Promotion Workflow

Migrate datasets from local storage to ATProto

This tutorial demonstrates the workflow for migrating datasets from local Index-managed storage to the federated ATProto atmosphere network. Promotion is the bridge between Layer 2 (managed storage) and Layer 3 (federation).

Why Promotion?

A common pattern in data science:

  1. Start private: Develop and validate datasets within your team
  2. Go public: Share successful datasets with the broader community

Promotion handles this transition without re-processing your data. Instead of creating a new dataset from scratch, you’re lifting an existing local dataset entry into the federated atmosphere.

The workflow handles several complexities automatically:

  • Schema deduplication: If you’ve already published the same schema type and version, promotion reuses it
  • URL preservation: Data stays in place (unless you explicitly want to copy it)
  • CID consistency: Content identifiers remain valid across the transition

Overview

The promotion workflow moves datasets from local storage to the atmosphere:

LOCAL                           ATMOSPHERE
-----                           ----------
Index (SQLite/Redis)            ATProto PDS
LocalDiskStore / S3   -->       (same storage or new location)
atdata://local/schema/...       at://did:plc:.../schema/...

Key features:

  • Schema deduplication: Won’t republish identical schemas
  • Flexible data handling: Keep existing URLs or copy to new storage
  • Metadata preservation: Local metadata carries over to atmosphere

Setup

import numpy as np
from numpy.typing import NDArray
import atdata
from atdata.atmosphere import Atmosphere

Prepare a Local Dataset

First, set up a dataset in local storage using index.write():

# 1. Define sample type
@atdata.packable
class ExperimentSample:
    """A sample from a scientific experiment."""
    measurement: NDArray
    timestamp: float
    sensor_id: str

# 2. Create samples
samples = [
    ExperimentSample(
        measurement=np.random.randn(64).astype(np.float32),
        timestamp=float(i),
        sensor_id=f"sensor_{i % 4}",
    )
    for i in range(1000)
]

# 3. Write through index (handles sharding, schema, and storage)
index = atdata.Index(data_store=atdata.LocalDiskStore())
local_entry = index.write(samples, name="experiment-2024-001", maxcount=500)

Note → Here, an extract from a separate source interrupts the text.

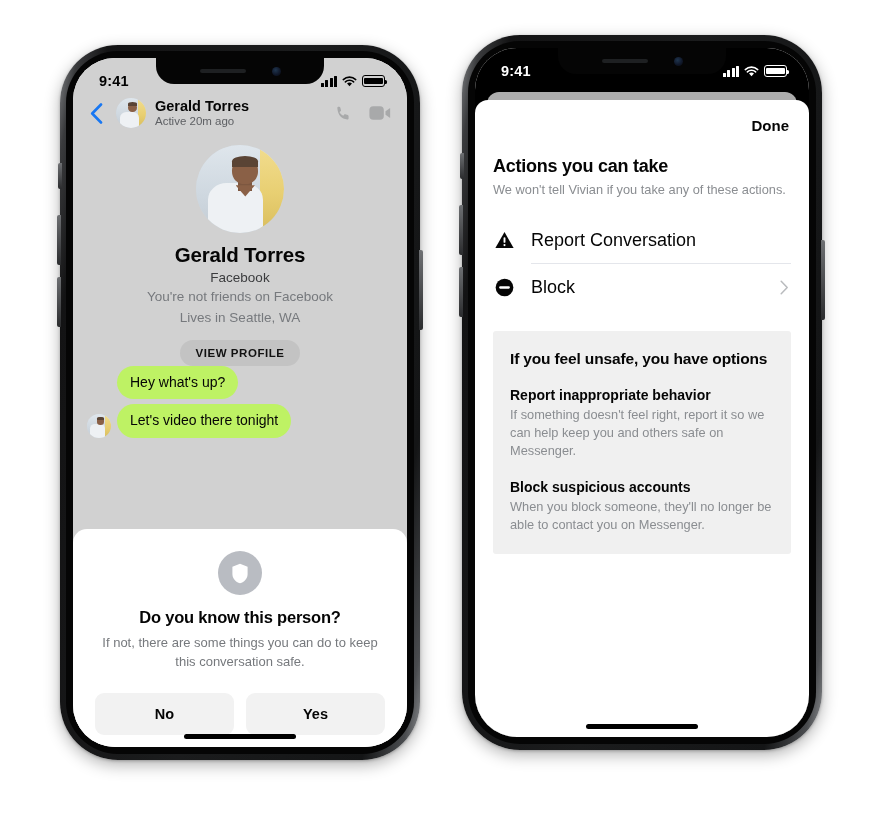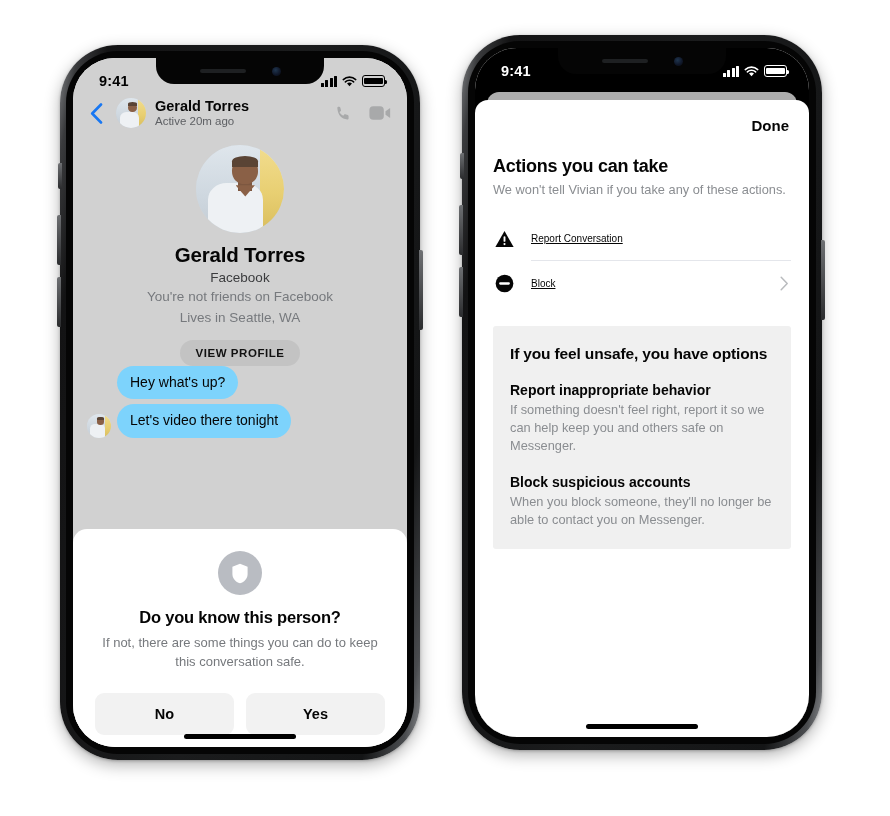"Report Conversation" .action-row .lbl { font-size: 10px -> 18px; text-decoration: underline -> none }
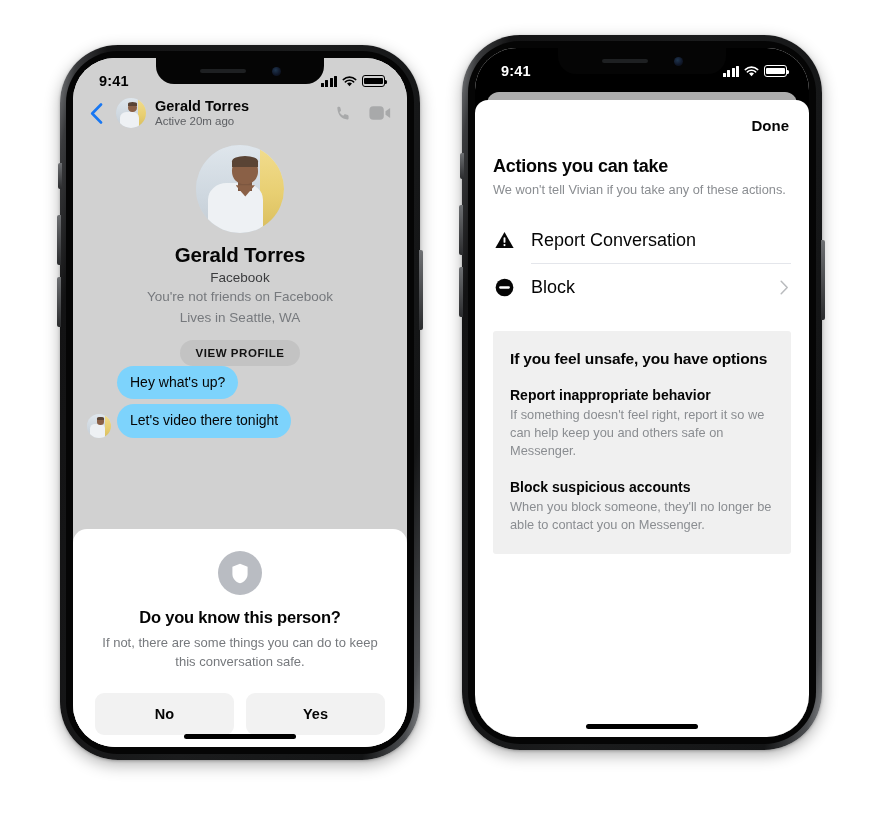"Hey what's up?" .bubble { background: #7dd3fc -> #bef264 }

print(f"Local entry name: {local_entry.name}")
print(f"Local entry CID: {local_entry.cid}")
print(f"Data URLs: {local_entry.data_urls}")

Basic Promotion

Promote the dataset to ATProto using index.promote_entry():

# Connect to atmosphere and attach to the index
client = Atmosphere.login("myhandle.bsky.social", "app-password")
index = atdata.Index(atmosphere=client, data_store=atdata.LocalDiskStore())

# Promote by entry name
at_uri = index.promote_entry("experiment-2024-001")
print(f"Published: {at_uri}")

Promotion with Metadata

Add description, tags, and license:

at_uri = index.promote_entry(
    "experiment-2024-001",
    name="experiment-2024-001-v2",   # Override name
    description="Sensor measurements from Lab 302",
    tags=["experiment", "physics", "2024"],
    license="CC-BY-4.0",
)
print(f"Published with metadata: {at_uri}")

Schema Deduplication

The promotion workflow automatically checks for existing schemas on the atmosphere. When you promote multiple datasets with the same sample type, the schema is only published once:

# First promotion: publishes schema to atmosphere
uri1 = index.promote_entry("experiment-batch-1")

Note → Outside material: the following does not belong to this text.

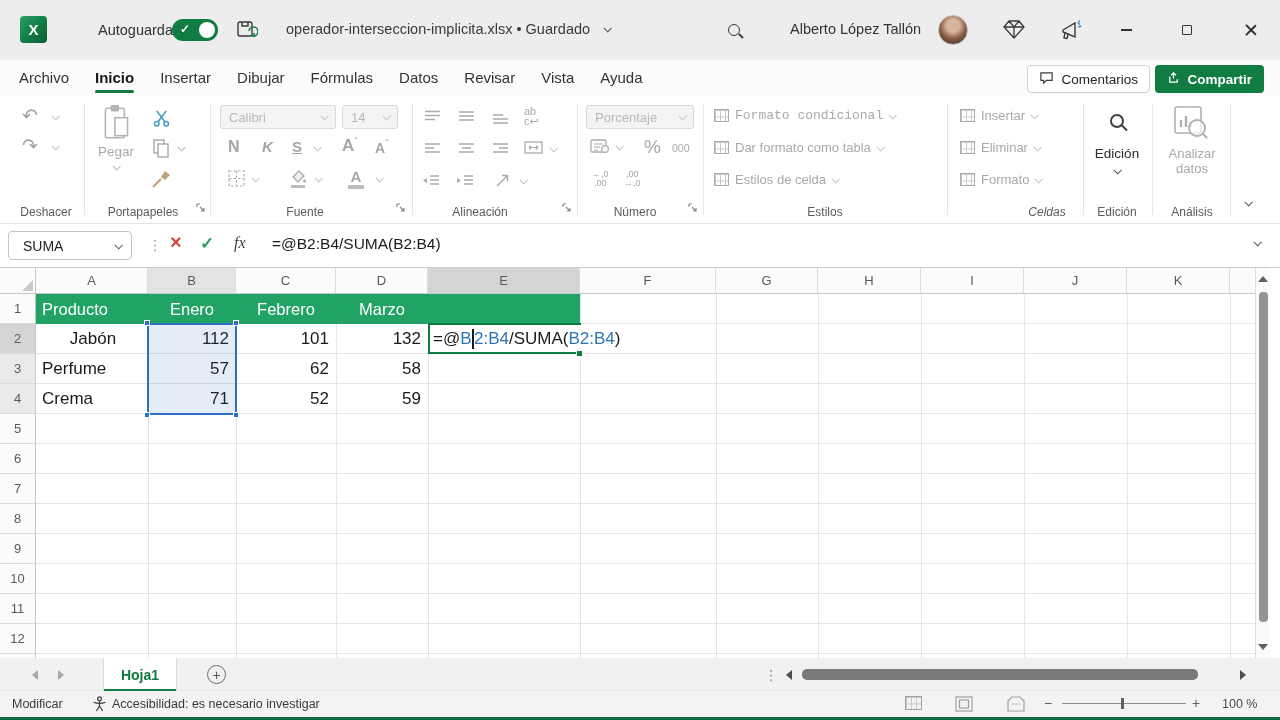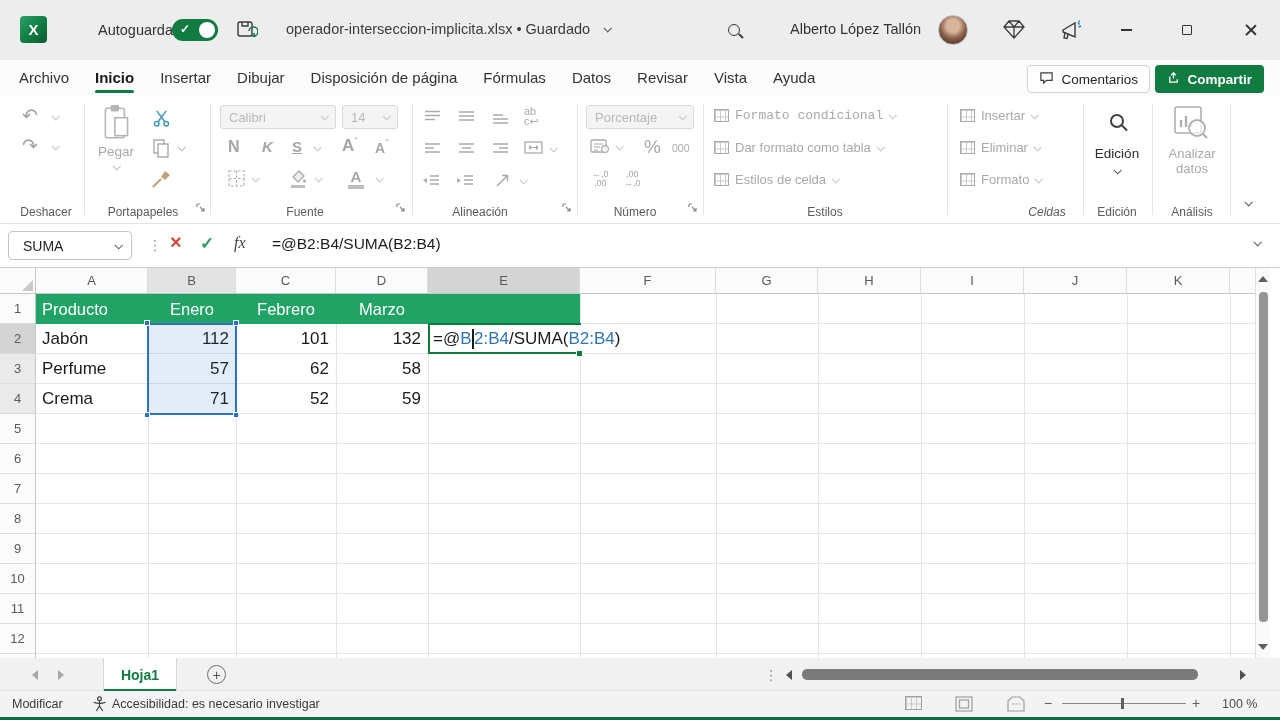"Disposición de página" span.rtab { html: <span>Disposición de página</span> -> none }
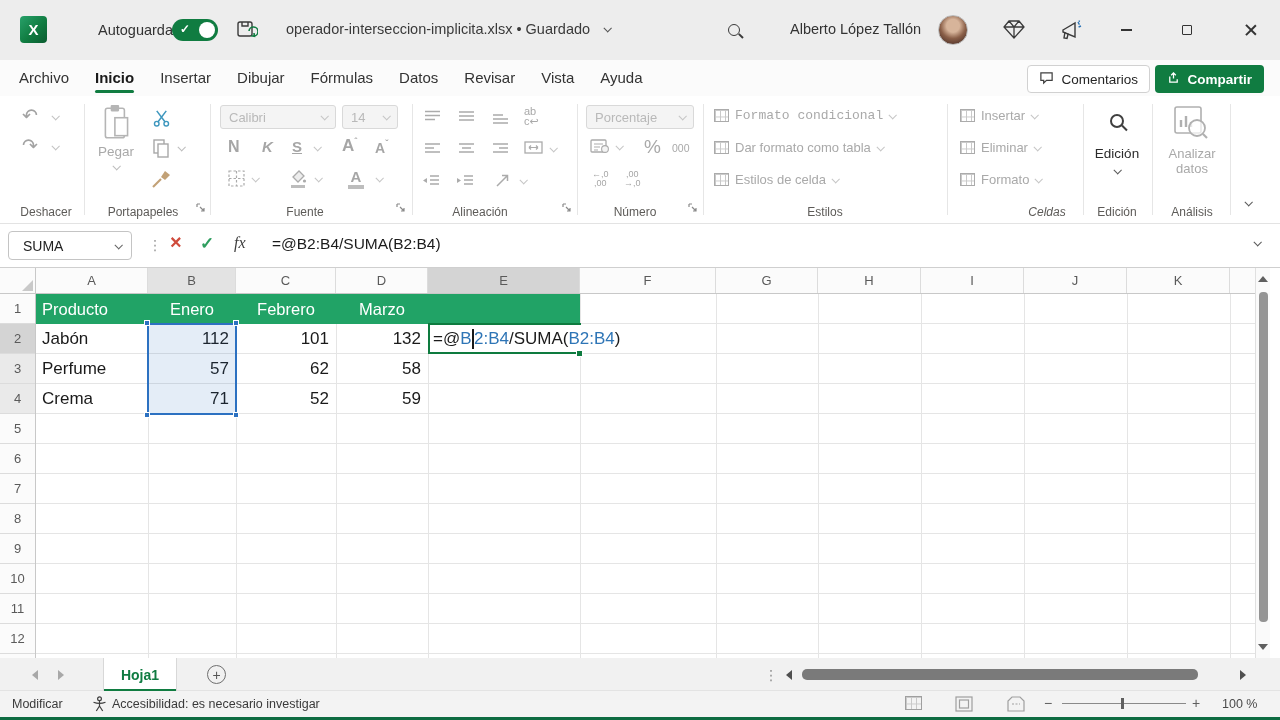"Jabón" span.dcell { text-align: none -> center }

# Second promotion with same schema type + version: reuses existing schema
uri2 = index.promote_entry("experiment-batch-2")

Data Migration Options

By default, promotion keeps the original data URLs:

# Data stays in original storage location
at_uri = index.promote_entry("experiment-2024-001")

Benefits:

  • Fastest option, no data copying
  • Dataset record points to existing URLs
  • Requires original storage to remain accessible

To copy data to a different storage location, use promote_dataset() with a Dataset loaded from the entry’s URLs:

# Load the dataset and promote directly
entry = index.get_entry_by_name("experiment-2024-001")
ds = atdata.Dataset[ExperimentSample](entry.data_urls[0])

at_uri = index.promote_dataset(
    ds,
    name="experiment-2024-001",
    description="Sensor measurements from Lab 302",
)

Benefits:

  • Data is copied to new bucket
  • Good for moving from private to public storage
  • Original storage can be retired

Verify on Atmosphere

After promotion, verify the dataset is accessible:

entry = index.get_dataset(at_uri)

print(f"Name: {entry.name}")
print(f"Schema: {entry.schema_ref}")
print(f"URLs: {entry.data_urls}")

# Load and iterate — schema auto-resolved
ds = atdata.load_dataset(at_uri, split="train")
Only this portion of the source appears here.